* [Listed records]:
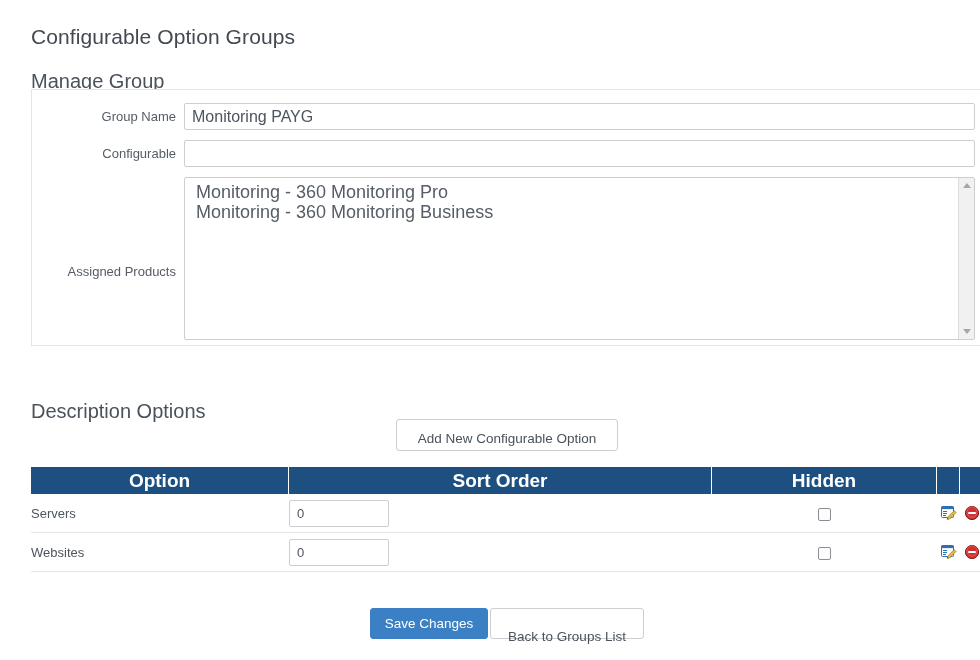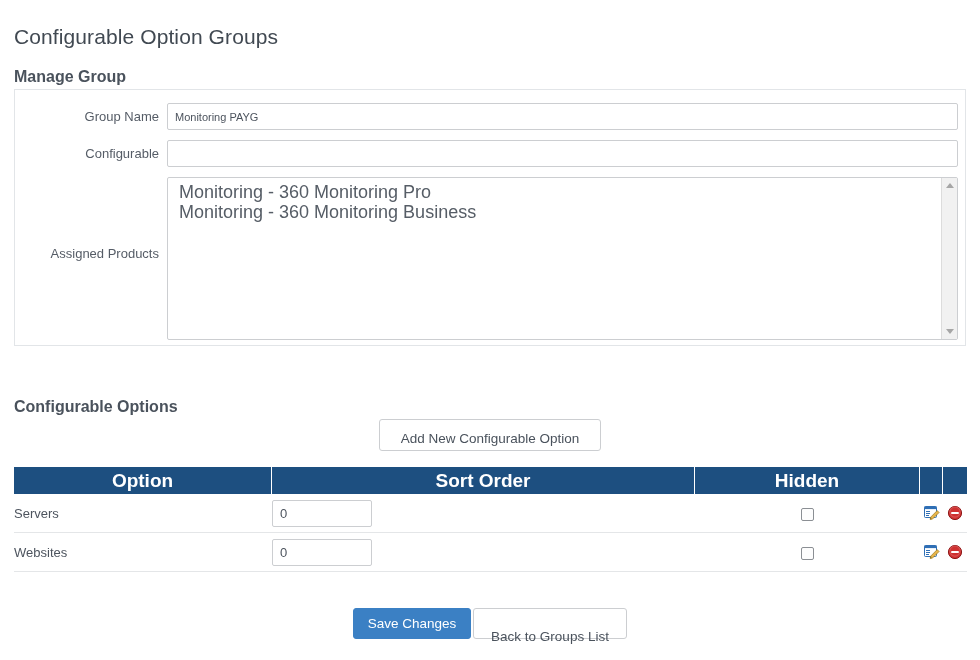--- a/index.html
+++ b/index.html
@@ -20,6 +20,7 @@
     position: relative;
     width: 964px;
     height: 660px;
+    margin-left: 17px;
   }
   
   .page-title {

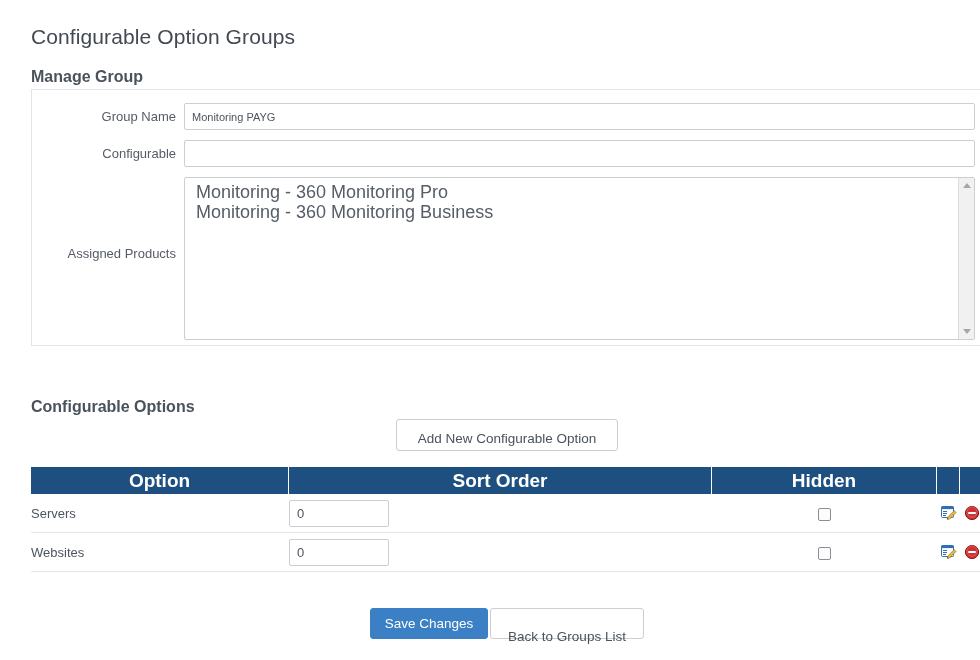--- a/index.html
+++ b/index.html
@@ -36,8 +36,8 @@
   }
   .section-title {
     position: absolute;
-    font-size: 16px;
-    font-weight: bold;
+    font-size: 20px;
+    font-weight: normal;
     color: #4a525c;
     line-height: 20px;
     white-space: nowrap;

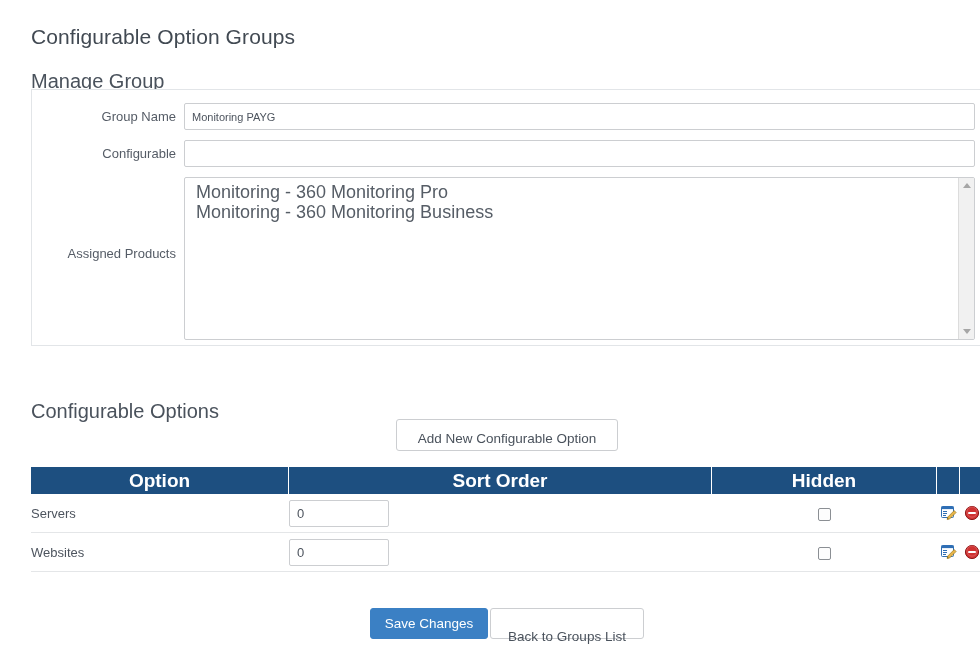--- a/index.html
+++ b/index.html
@@ -80,7 +80,7 @@
     border-radius: 2px;
     background: #ffffff;
     font-family: "Liberation Sans", sans-serif;
-    font-size: 11px;
+    font-size: 16px;
     color: #4d545e;
     padding: 0 7px;
     outline: none;

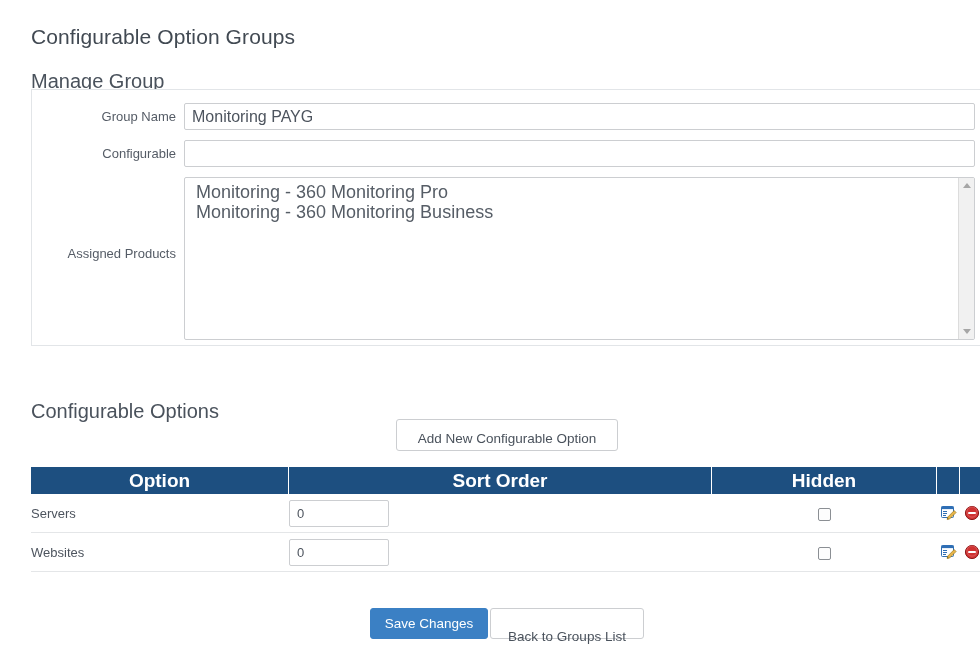--- a/index.html
+++ b/index.html
@@ -283,7 +283,7 @@
     </div>
 
     <div class="form-row" style="top:13px;">
-      <label class="form-label" style="left:4px; top:142px;">Assigned Products</label>
+      <label class="form-label" style="left:4px; top:160px;">Assigned Products</label>
 
       <div class="listbox">
         <div class="listbox-inner">

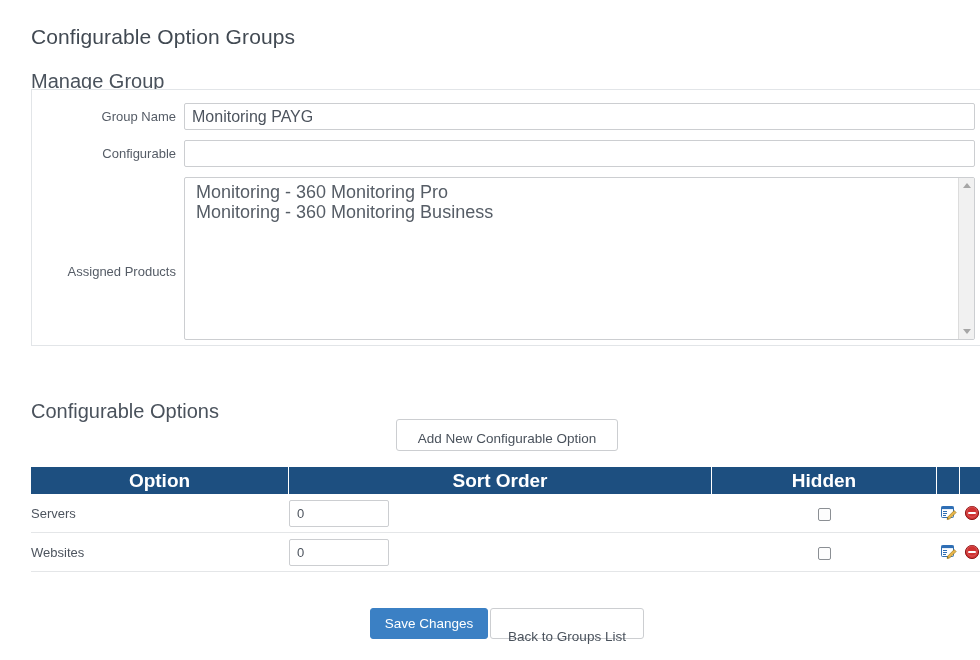--- a/index.html
+++ b/index.html
@@ -303,7 +303,7 @@
 
   </div>
 
-  <h2 class="section-title" id="configurable-options-title">Configurable Options</h2>
+  <h2 class="section-title" id="configurable-options-title">Description Options</h2>
 
   <button class="btn btn-default" id="add-option-button">Add New Configurable Option</button>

* [Assigned task]:
Copy each line holding the word "form" from the listing above.

* [Output of the task]:
     <div class="form-row" style="top:13px;">
-      <label class="form-label" style="left:4px; top:142px;">Assigned Products</label>
+      <label class="form-label" style="left:4px; top:160px;">Assigned Products</label>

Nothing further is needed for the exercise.